[Stored entries]
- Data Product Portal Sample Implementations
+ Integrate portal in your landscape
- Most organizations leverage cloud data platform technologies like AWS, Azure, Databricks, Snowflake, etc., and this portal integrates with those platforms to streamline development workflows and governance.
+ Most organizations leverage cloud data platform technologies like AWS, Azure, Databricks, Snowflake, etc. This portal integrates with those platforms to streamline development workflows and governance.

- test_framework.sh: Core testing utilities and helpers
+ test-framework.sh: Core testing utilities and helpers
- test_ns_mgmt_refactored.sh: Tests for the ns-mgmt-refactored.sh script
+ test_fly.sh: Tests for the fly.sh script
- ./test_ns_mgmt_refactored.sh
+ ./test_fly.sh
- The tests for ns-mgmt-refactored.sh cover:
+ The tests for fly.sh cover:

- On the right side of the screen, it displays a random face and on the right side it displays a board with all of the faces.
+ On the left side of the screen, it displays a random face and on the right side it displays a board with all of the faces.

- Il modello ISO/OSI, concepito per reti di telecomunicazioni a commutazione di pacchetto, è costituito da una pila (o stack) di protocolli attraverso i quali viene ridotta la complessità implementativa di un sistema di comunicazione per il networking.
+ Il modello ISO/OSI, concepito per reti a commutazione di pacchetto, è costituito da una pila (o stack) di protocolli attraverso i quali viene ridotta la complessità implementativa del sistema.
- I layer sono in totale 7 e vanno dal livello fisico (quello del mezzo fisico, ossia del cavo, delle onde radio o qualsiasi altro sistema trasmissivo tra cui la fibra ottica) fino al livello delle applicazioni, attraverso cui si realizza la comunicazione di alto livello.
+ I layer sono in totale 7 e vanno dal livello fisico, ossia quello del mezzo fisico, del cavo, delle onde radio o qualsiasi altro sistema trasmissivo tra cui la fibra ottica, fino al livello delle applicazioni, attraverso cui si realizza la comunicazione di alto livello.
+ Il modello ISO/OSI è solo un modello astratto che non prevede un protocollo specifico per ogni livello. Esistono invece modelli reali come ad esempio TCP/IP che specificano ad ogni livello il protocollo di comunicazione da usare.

Work item ▸
All lines in the entries above that include "costituito" should be found and copied.

Response box ▸
- Il modello ISO/OSI, concepito per reti di telecomunicazioni a commutazione di pacchetto, è costituito da una pila (o stack) di protocolli attraverso i quali viene ridotta la complessità implementativa di un sistema di comunicazione per il networking.
+ Il modello ISO/OSI, concepito per reti a commutazione di pacchetto, è costituito da una pila (o stack) di protocolli attraverso i quali viene ridotta la complessità implementativa del sistema.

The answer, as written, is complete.